◆ DATA RECORDS:
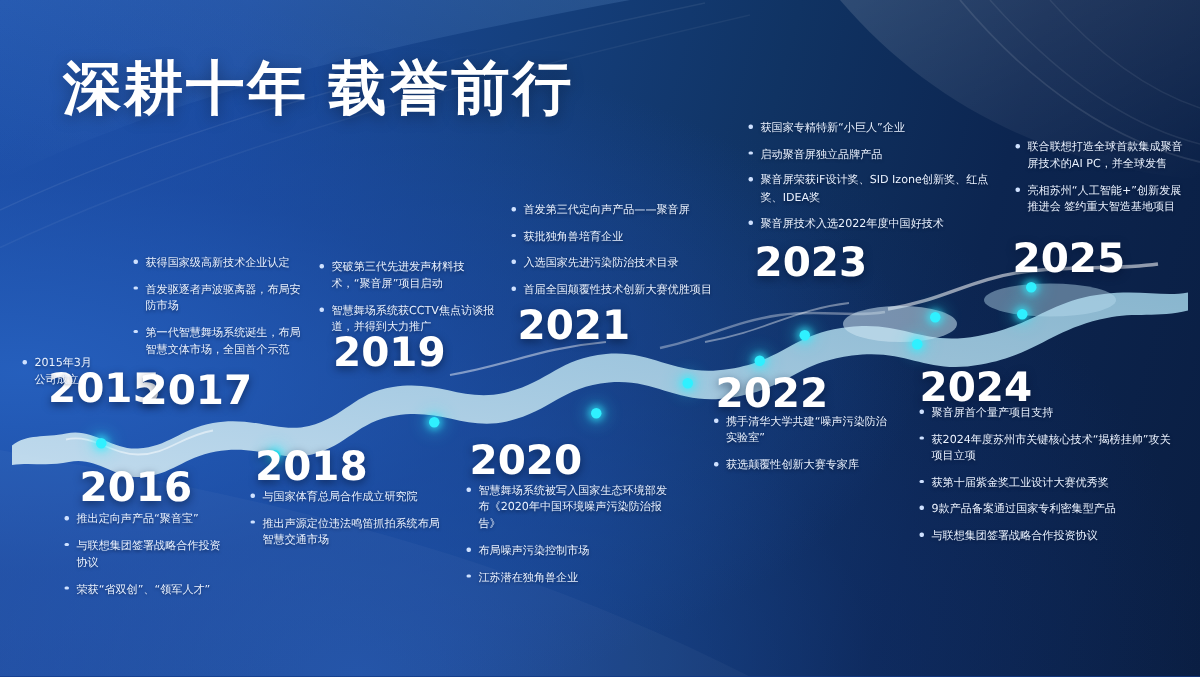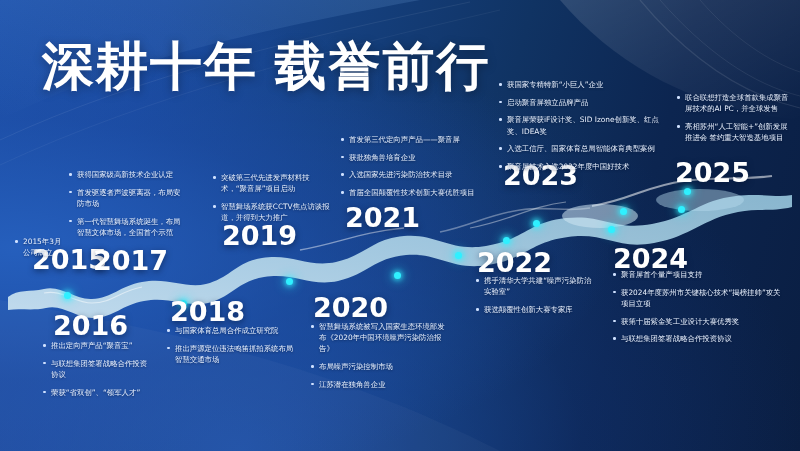"深耕十年 载誉前行" .title { font-size: 52px -> 39px }
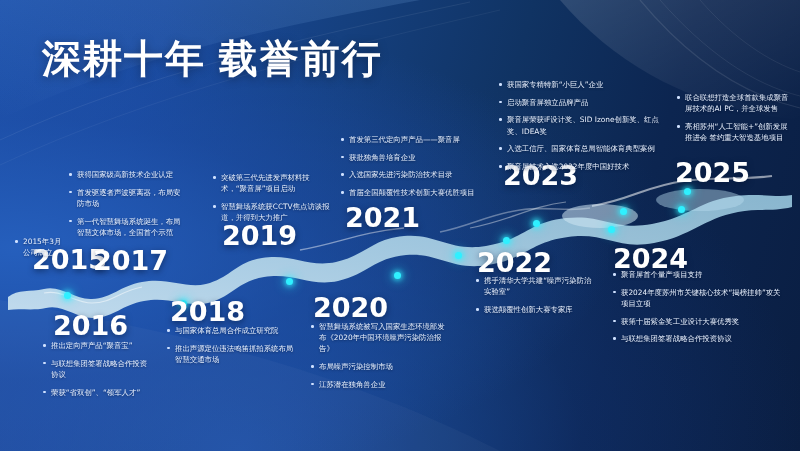"入选工信厅、国家体育总局智能体育典型案例" div.bl { html: <div>入选工信厅、国家体育总局智能体育典型案例</div> -> none }
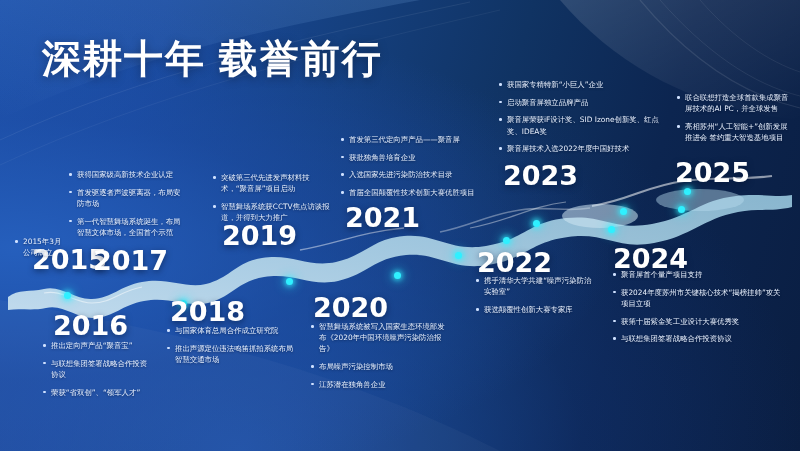"获得国家级高新技术企业认定" div.block { left: 68px -> 88px }
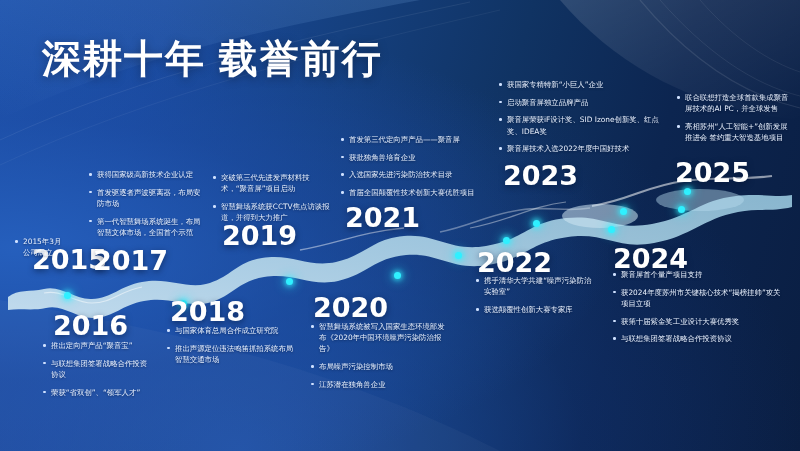"9款产品备案通过国家专利密集型产品" div.bl { html: none -> <div>9款产品备案通过国家专利密集型产品</div> }
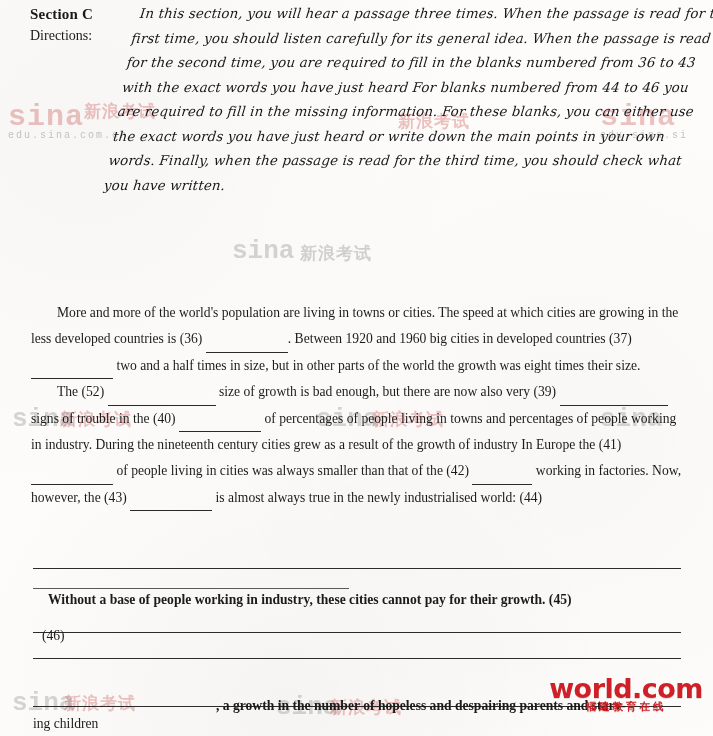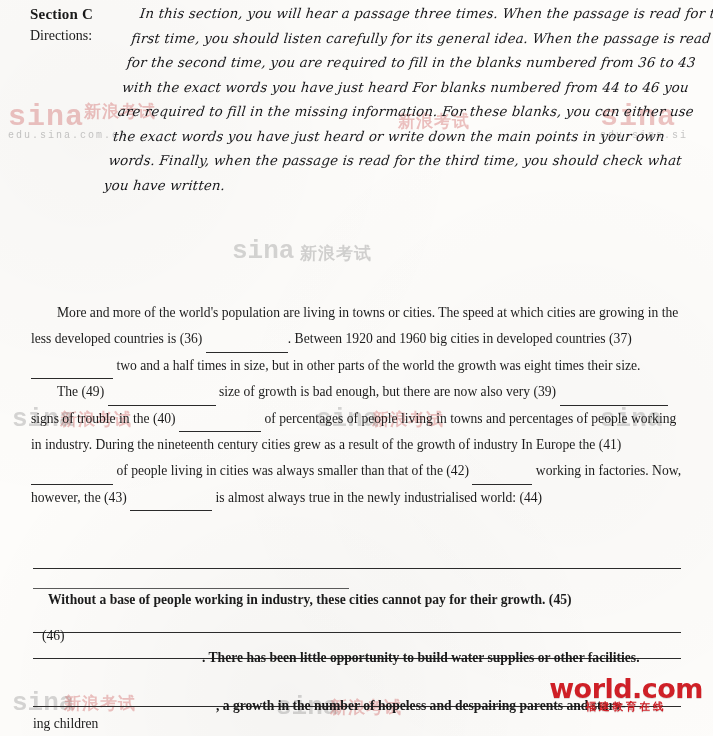"The (49)" span { text: 49 -> 52 }
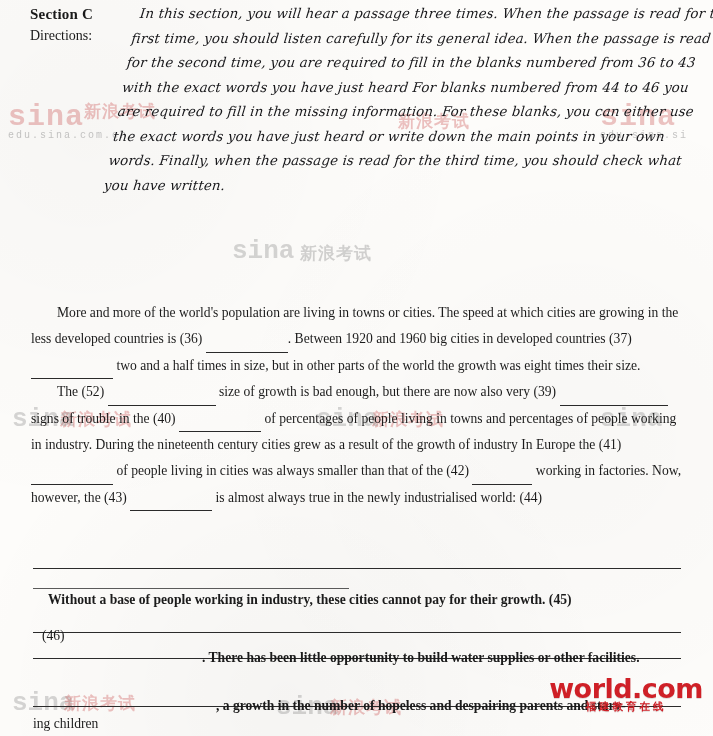". There has been little" div.fragline { html: <div>. There has been little opportunity to build water supplies or other facilities.</div> -> none }
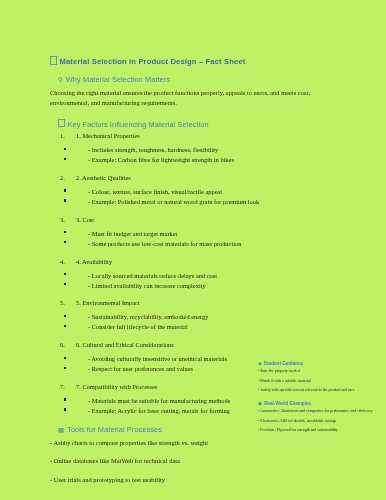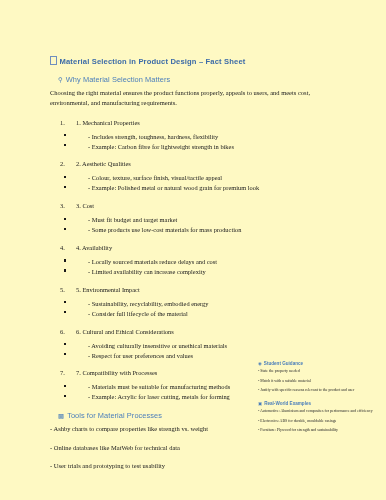"Material Selection in Product Design" .page { background: #fef9c3 -> #bef264 }
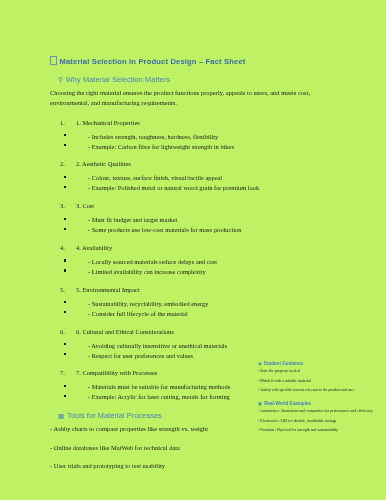"Key Factors Influencing Material" h2.section { html: none -> <h2> <span></span><span>Key Factors Influencing Material Selection</span> </h2> }
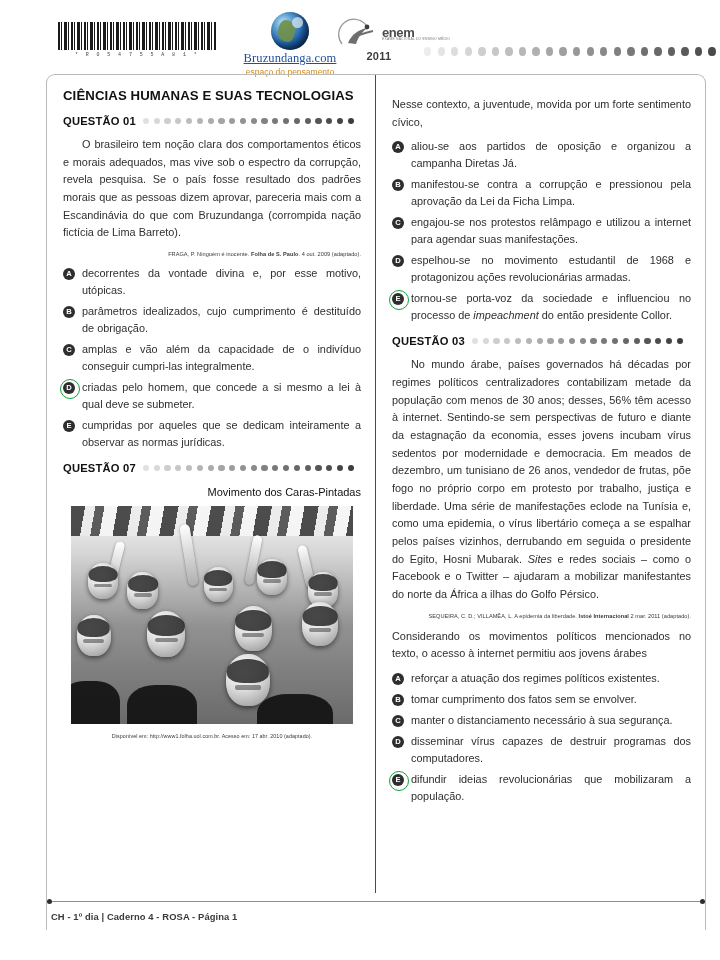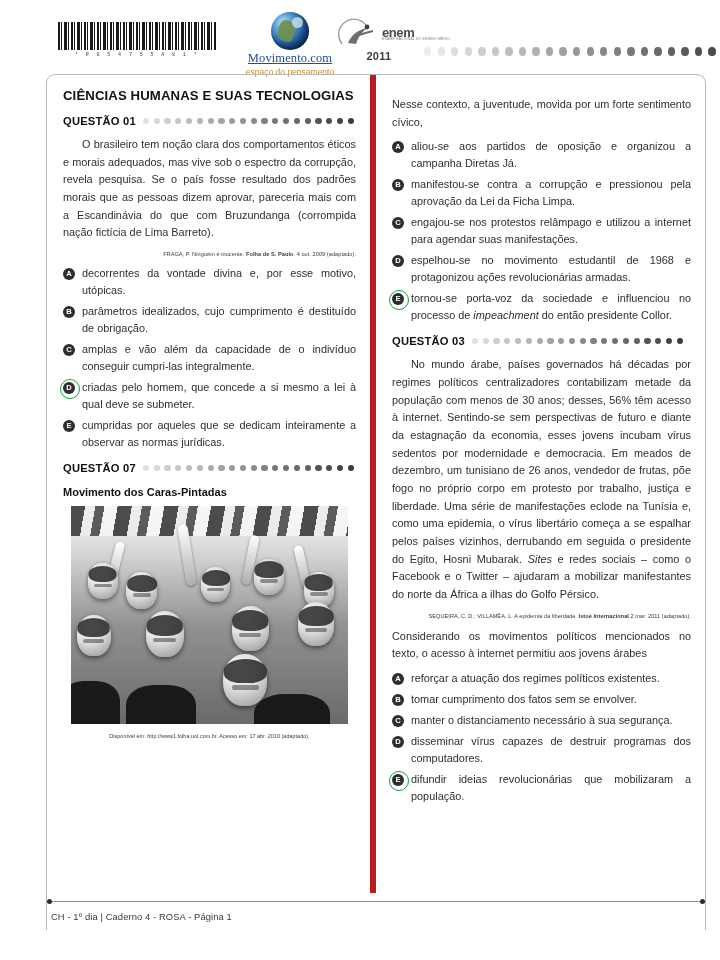"Movimento.com" div.geo-name { text: Movimento.com -> Bruzundanga.com }
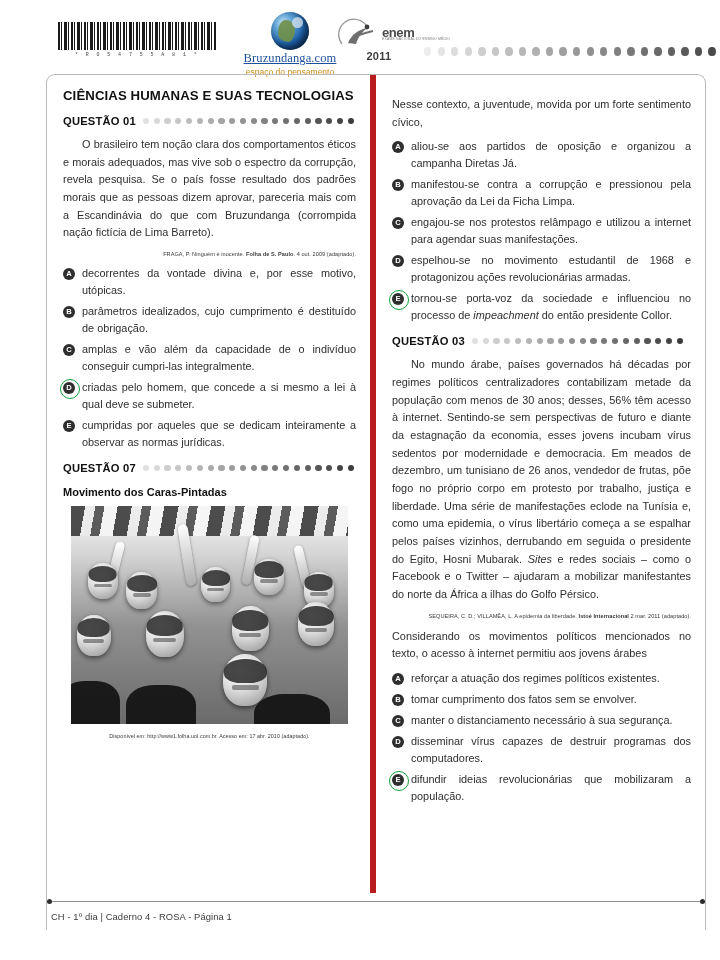"CIÊNCIAS HUMANAS E SUAS TECNOLOGIAS" .col-left { border-right: 6px solid #b91c1c -> 1px solid #b91c1c }
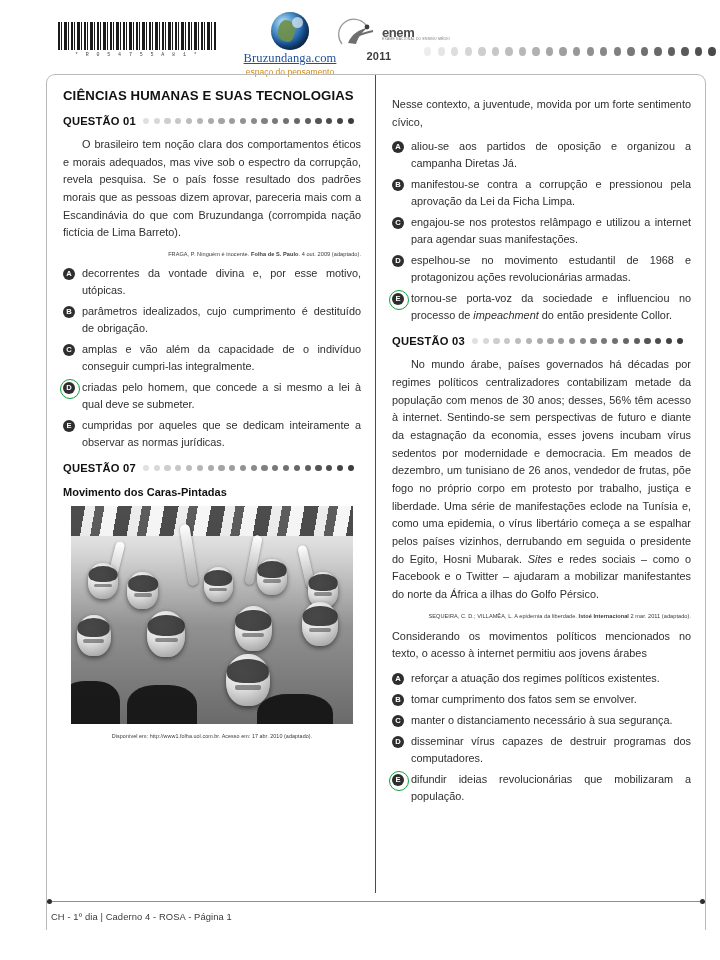"Movimento dos Caras-Pintadas" .fig-title { font-weight: bold -> normal; text-align: left -> right }
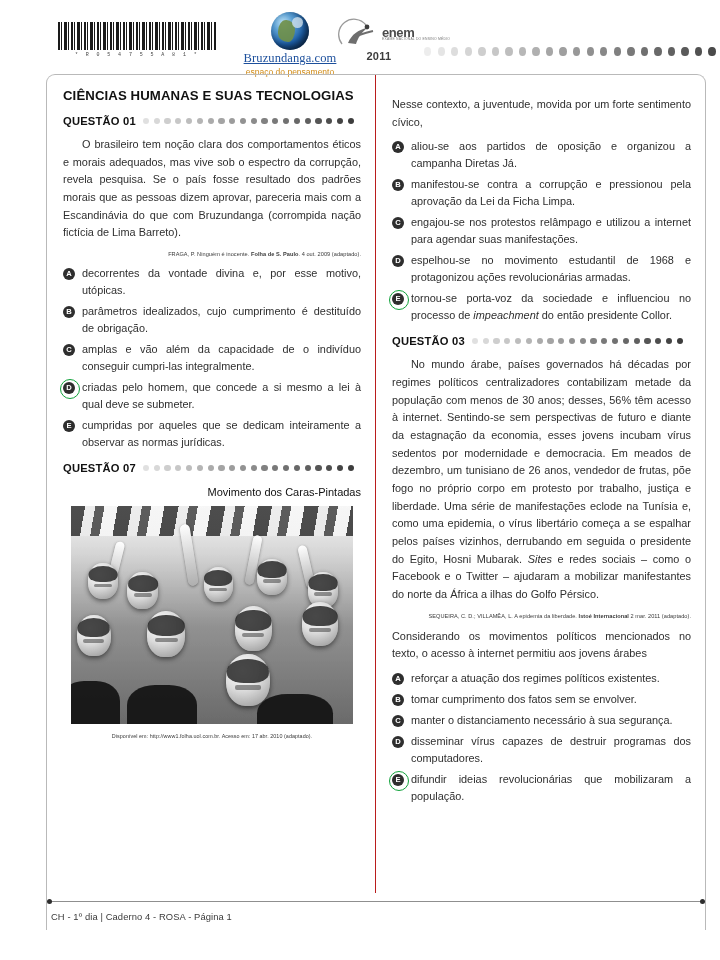"CH - 1º dia |" .footer-text { font-weight: none -> bold }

◆ EXERCISE: With all pictures removed, reproduce the lines from the top of the entries above through the line containing "text: 49 ->", exactly as written.

◆ RESULT OF THE EXERCISE:
"深耕十年 载誉前行" .title { font-size: 52px -> 39px }
"入选工信厅、国家体育总局智能体育典型案例" div.bl { html: <div>入选工信厅、国家体育总局智能体育典型案例</div> -> none }
"获得国家级高新技术企业认定" div.block { left: 68px -> 88px }
"9款产品备案通过国家专利密集型产品" div.bl { html: none -> <div>9款产品备案通过国家专利密集型产品</div> }
"The (49)" span { text: 49 -> 52 }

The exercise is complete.